L'autre force d'Herblay, c'est la diversité des horizons accessibles : la Normandie et ses falaises par la vallée de la Seine, la Picardie et ses forêts par l'A16, les châteaux de l'Oise par l'A115. Les bords de Seine en contrebas de la ville donnent le ton dès le départ, et l'ancienne capitale du Vexin, Pontoise, n'est qu'à un quart d'heure pour une première étape patrimoniale. Pour un week-end comme pour une semaine, on rayonne dans toutes les directions sans jamais subir le périphérique — un luxe que peu de villes franciliennes offrent aux voyageurs en van.
Quand partir
Le climat francilien, océanique dégradé, permet de partir en van une bonne partie de l'année.

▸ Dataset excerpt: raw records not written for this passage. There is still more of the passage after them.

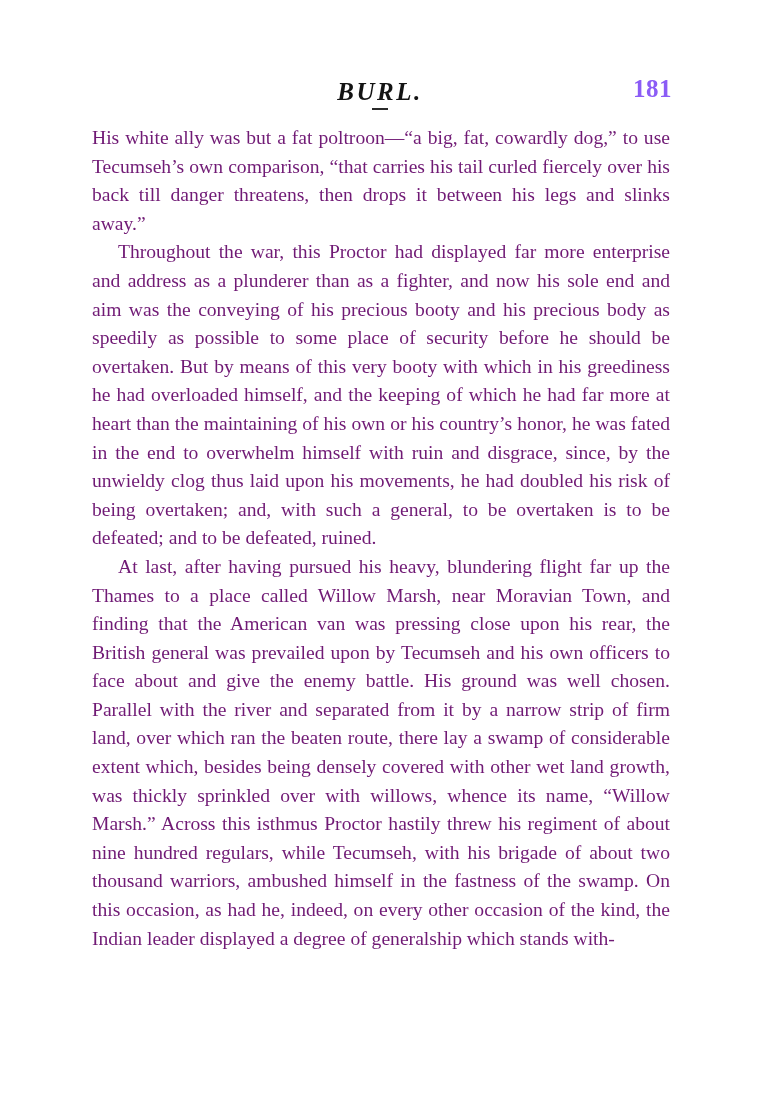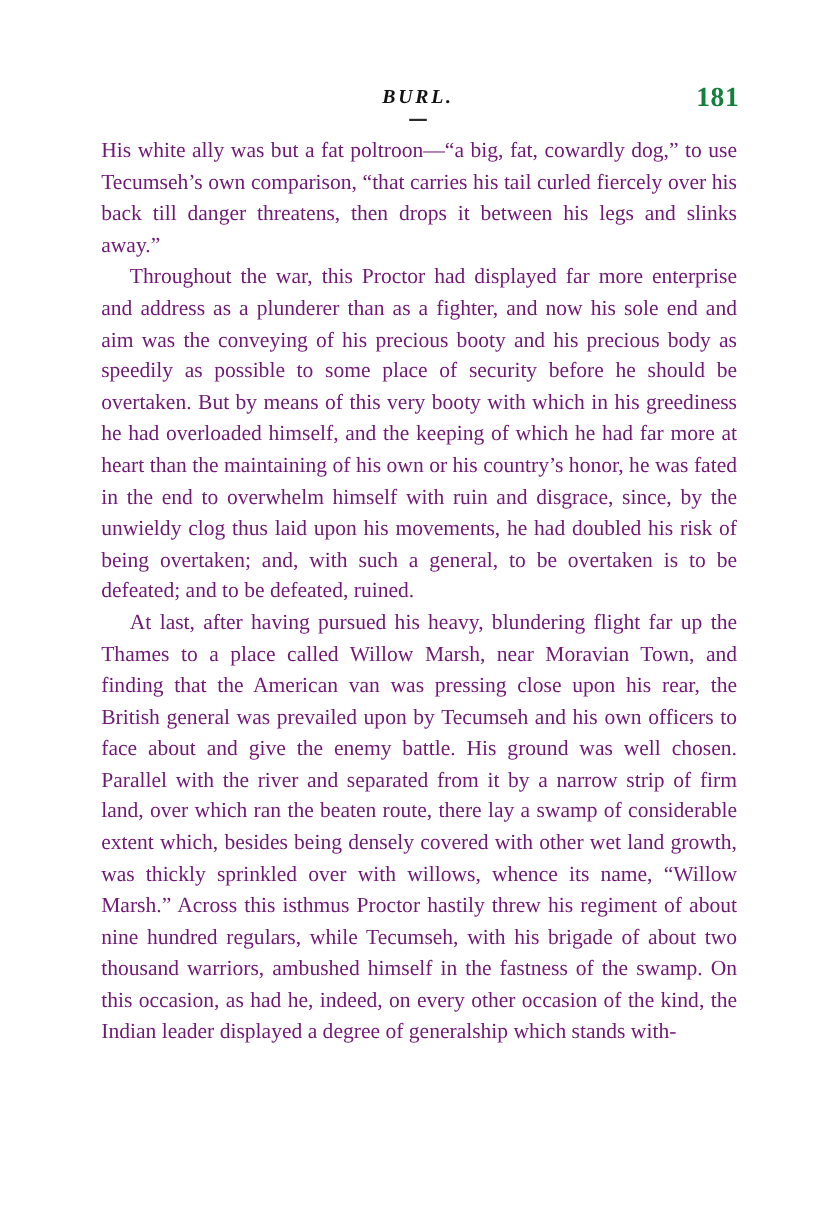--- a/index.html
+++ b/index.html
@@ -29,33 +29,33 @@
   }
   .running-head {
     position: absolute;
     left: 0;
     right: 0;
     top: 0;
     text-align: center;
     font-family: "Liberation Serif", serif;
     font-weight: bold;
     font-style: italic;
-    font-size: 18px;
+    font-size: 25px;
     letter-spacing: 2.5px;
     color: #131313;
   }
   .folio {
     position: absolute;
     right: 0;
     top: -3px;
     font-family: "Liberation Serif", serif;
     font-weight: bold;
     font-size: 25px;
     letter-spacing: 0.5px;
-    color: #15803d;
+    color: #8b5cf6;
   }
   .rule {
     position: absolute;
     left: 50%;
     transform: translateX(-50%);
     top: 30px;
     width: 16px;
     height: 1.5px;
     background: #2a2a2a;
   }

De mai à septembre, les journées longues et les températures douces sont idéales pour rayonner vers le Vexin ou la côte normande ; c'est aussi la période où les campings des boucles de Seine sont ouverts et animés. Le printemps et le début d'automne offrent le meilleur compromis : lumière superbe sur le fleuve, routes tranquilles et propriétaires plus disponibles. L'été reste très demandé — réservez tôt pour les ponts de mai et les vacances scolaires. L'hiver, plus humide et venteux, convient aux véhicules bien isolés et aux escapades courtes vers les villes d'art normandes.